Endpoint Risk Score ¶
API Discovery automatically calculates a risk score for each endpoint in your API inventory. The risk score allows you to understand which endpoints are most likely to be an attack target and therefore should be the focus of your security efforts.
Risk score factors¶
The risk score is made up of various factors, each having its own weight when calculating the final risk score. By default, the highest weight from all factors is used as endpoint risk score.

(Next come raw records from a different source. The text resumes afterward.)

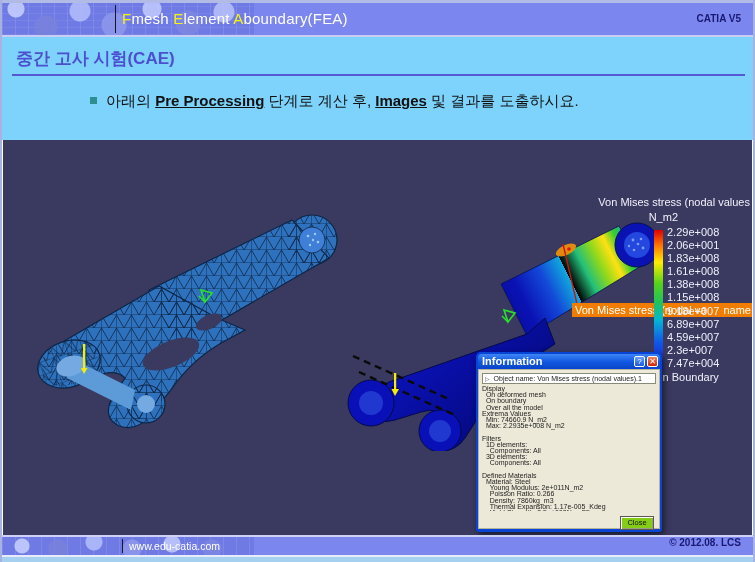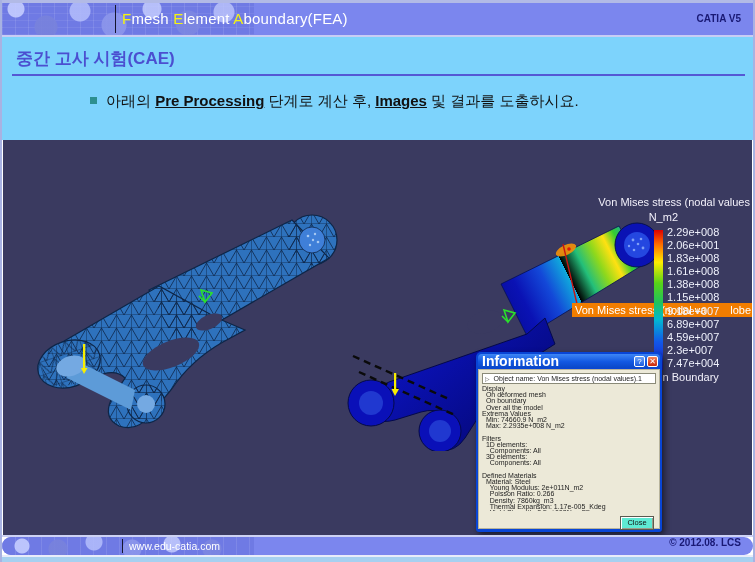"lobe" span.rgt { text: lobe -> name }
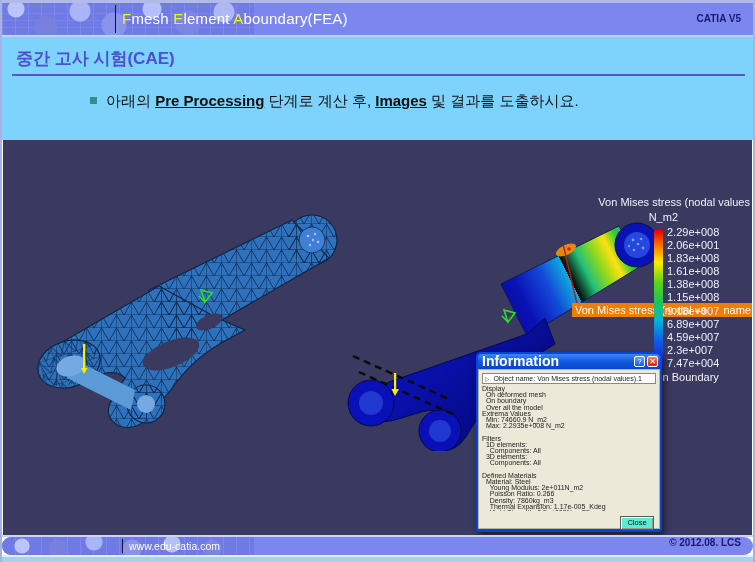"Information" .dlg-title .txt { font-size: 14px -> 11px }
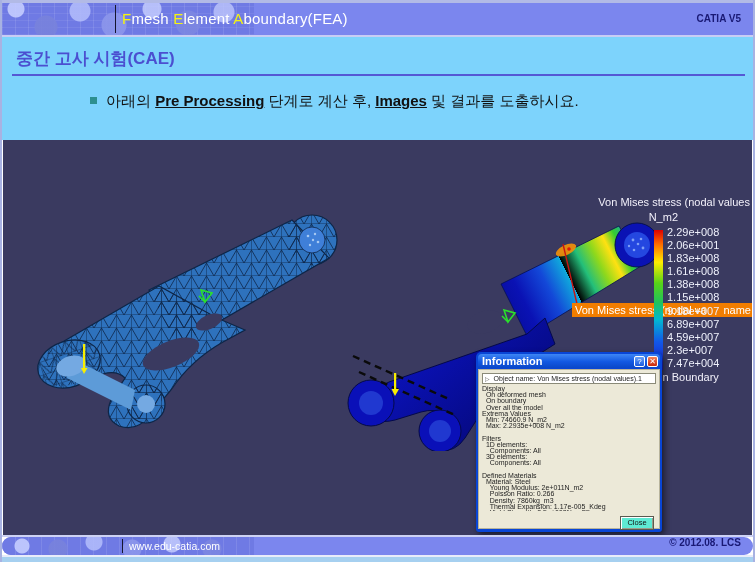"Close" .close-btn { background: #5eead4 -> #84cc16 }
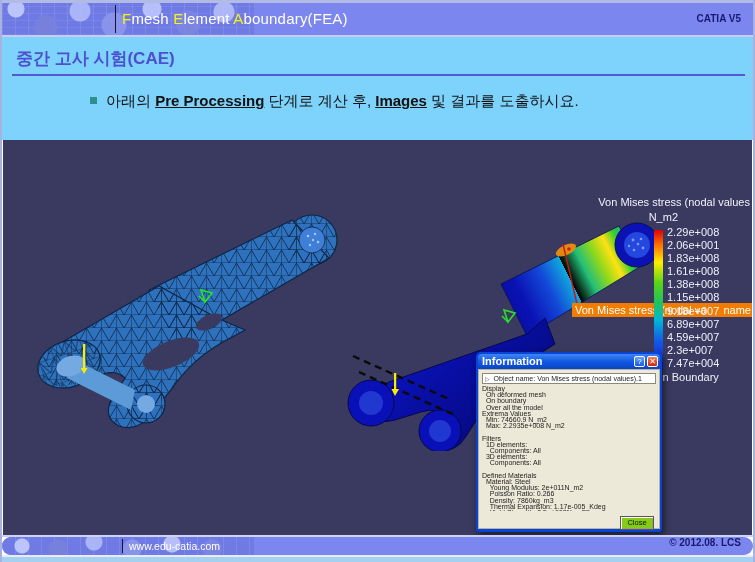"www.edu-catia.com" .footer-bar { border-radius: 9px -> none }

Factor | Description | Default weight |
---|---|---|
Active vulnerabilities | Active vulnerabilities may result in unauthorized data access or corruption. | 9 |
Potentially vulnerable to BOLA | Presence of the variable path parts, such as user IDs, e.g. /api/articles/author/{parameter_X} . Attackers can manipulate object IDs and, in case of insufficient request authentication, either read or modify the object sensitive data (BOLA attacks). | 6 |
Parameters with sensitive data | Rather than directly attacking APIs, attackers can steal sensitive data and use it to seamlessly reach your resources. | 8 |
Number of query and body parameters | A large number of parameters increases the number of attack directions. | 6 |
Accepts XML / JSON objects | XML or JSON objects passed in requests may be used by attackers to transfer malicious XML external entities and injections to the server. | 6 |
Allows uploading files to the server | Endpoints are frequently targeted by Remote Code Execution (RCE) attacks, where files with malicious code are uploaded to a server. To secure these endpoints, uploaded file extensions and contents should be properly validated as recommended by the OWASP Cheat Sheet. | 6 |
To adapt risk score estimation under your understanding of importance of factors, you can configure the weight of each factor in risk score calculation and calculation method.
Risk score levels¶
Risk score may be from 1
(lowest) to 10
(highest):
Value | Risk level | Color |
---|---|---|
1 to 3 | Low | Gray |
4 to 7 | Medium | Orange |
8 to 10 | High | Red |
-
1
means no risk factors for this endpoint. -
Risk score is not displayed (
N/A
) for the unused endpoints. -
Sort by risk score in the Risk column.
-
Filter
High
,Medium
orLow
using the Risk score filter.
To understand what caused the risk score for the endpoint and how to reduce the risk, go to the endpoint details:
You can also get summary on APIs by their risk score levels in Dashboards → API Discovery in the US or EU Cloud.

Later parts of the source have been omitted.